Изменить размер шрифта - +
Незачем шарахаться от него. Иззи – неотъемлемая часть ее жизни. Глупо видеть опасность в каждом упоминании о ней.

Аннабель улыбнулась, отгоняя мрачные мысли, и небрежно ответила:

– Ну конечно. Мы были страшно популярны. Агентства обожали нас. Мы были отличной приманкой.

– Вам все это было противно?

Он угадал так быстро и так верно, что ей нехотя пришлось согласиться:

– Мы как будто все время делали только то, что от нас хотели другие. У нас совсем не оставалось времени быть самими собой. Узнать, какие же мы на самом деле.

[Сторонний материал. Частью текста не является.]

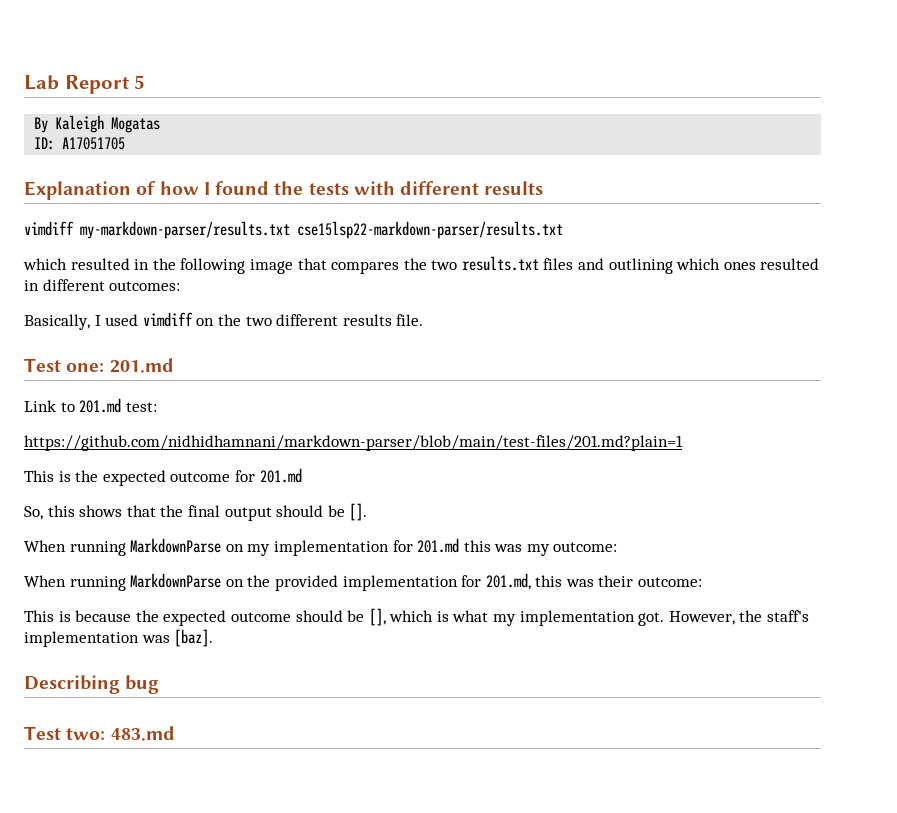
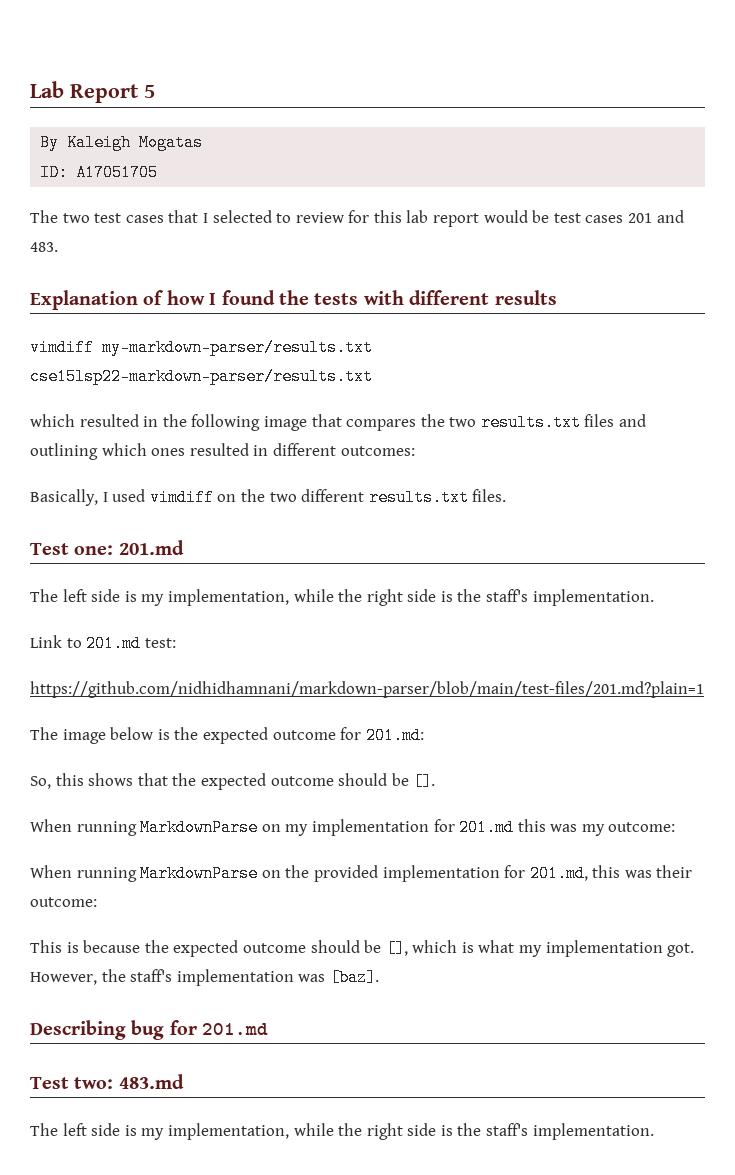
(126, 143) none -> [30,210,684,227] [30,242,58,252] // The two test cases that I selected to review for this lab report would be test cases 201 and 483.
[342,314,424,326] results file. -> [368,489,507,506] results.txt files.
(174, 365) none -> [30,589,654,606] // The left side is my implementation, while the right side is the staff's implementation.
[24,470,54,482] This -> [30,727,154,744] The image below
[259,468,302,483] 201.md -> [365,727,424,744] 201.md:
[187,505,272,521] final output -> [200,773,334,790] expected outcome
(160, 684) none -> [169,1020,269,1035] for 201.md
(175, 733) none -> [30,1123,654,1140] // The left side is my implementation, while the right side is the staff's implementation.

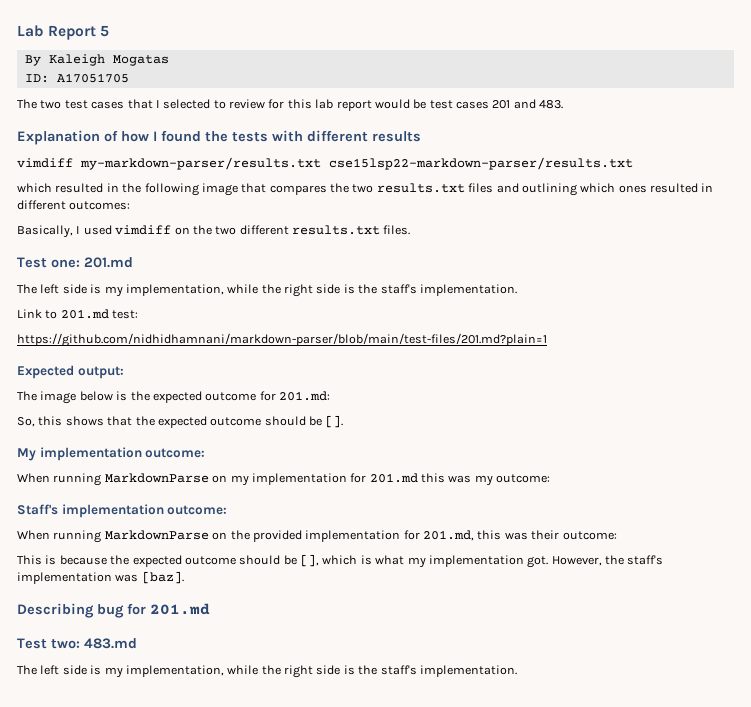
(704, 689) none -> [17,365,124,379] // Expected output:
(436, 781) none -> [17,447,206,461] // My implementation outcome:
(676, 827) none -> [17,504,228,518] // Staff's implementation outcome:

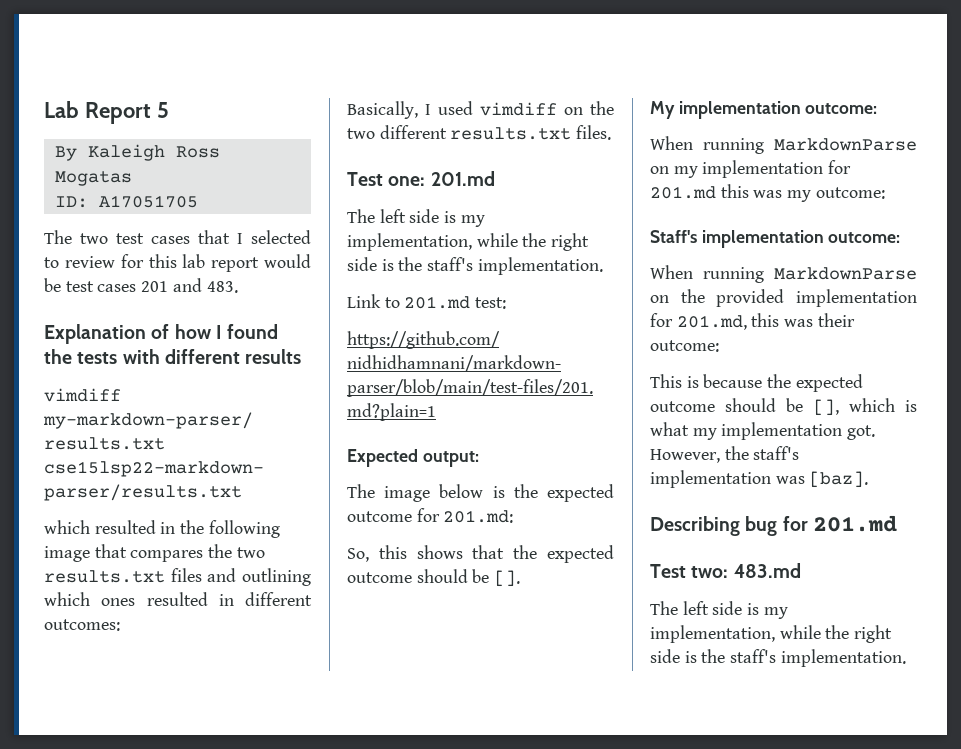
(105, 60) none -> [175,146,220,158] Ross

Иззи так и не узнала, какая она. Она была отражением Аннабель, отражением их матери и отца, своего мужа, может быть, даже Барри Вулфа. Дэниел прав: она как воск. Вечно подчиняется внешним воздействиям, вместо того чтобы взять и занять собственную позицию. Изменится ли она когда-нибудь?

– Вот откуда ваша потребность в жизненном пространстве, – негромко проговорил Дэниел.

Его слова отозвались в душе Аннабель острой болью. Никогда она не сможет до конца освободиться от Иззи. Ее до сих пор преследует растерянный возглас сестры:

– Что же мне делать, Анна? Без тебя я им не буду нужна.

– Найди что-нибудь для себя, Иззи. Что-нибудь, что будет тебе по душе.

– Мне по душе то, что мы делаем сейчас.

– А мне – нет. Неразрешимая дилемма.

Там, где одна из сестер чувствовала себя хорошо, другая задыхалась.

– Ваша сестра была согласна с вами? – спросил Дэниел, вновь проявляя сверхъестественную способность угадывать ее мысли.

– Ситуация была сложная, – уклончиво ответила Аннабель, не решившись прямо признать мучительный разлад между ними. – Родители так гордились нами. Наш дом и сейчас похож на музей фотографии.

– Родители очень настаивали, чтобы вы продолжали это занятие?

– Да нет, не очень. – Она попыталась объяснить, что чувствовала себя пойманной в ловушку оттого, что за них сделали выбор, когда они сами еще не в состоянии были его сделать. – Мы занимались этим с младенчества, и родительское одобрение было очень важно для нас. Иззи не могла понять, почему я хочу заняться чем-то другим.

– И вы продолжали ради нее.

– В основном. Хотя и мама тоже влияла на меня. Для меня было огромным облегчением, что папа принял мою сторону, когда я наконец решилась уйти. Я чувствовала себя такой эгоисткой.

– Быть эгоистом и быть верным себе – не одно и то же, Аннабель, – тихо сказал Дэниел.

Она ответила ему улыбкой удовольствия и облегчения. Он понял ее. Понимание и сочувствие в его глазах были как бальзам, исцеляющий ее чувство вины. Повинуясь порыву, она сказала еще более откровенно:

– Не так это просто, Дэниел. Особенно когда вы – двойняшки. Трудно отделить себя от другого.

Он кивнул. Его пальцы стиснули ее руку, словно утверждая, что для него она – единственная.

– По-моему, ваша мать во многом виновата. Она придавала сумме больше значения, чем слагаемым. Вам, вероятно, потребовалось большое мужество, чтобы заставить признать в вас самостоятельную, полноценную личность?

Она горько рассмеялась:

– Да разве я могу считать себя полноценной личностью?

– Можете, и даже очень, – заверил он, подтверждая пылким взглядом ее уникальность.

Сердце подпрыгнуло у нее в груди. Не буду сегодня больше думать про Иззи, решила она. Это все – для меня. Только для меня. Еще целых пять дней, шесть ночей до возвращения в Сидней. С Дэниелом они могут стать волшебными. Даже недолгое волшебство лучше, чем совсем никакого.

Удивительно, насколько настроение сегодняшнего вечера было не похоже на вчерашнее.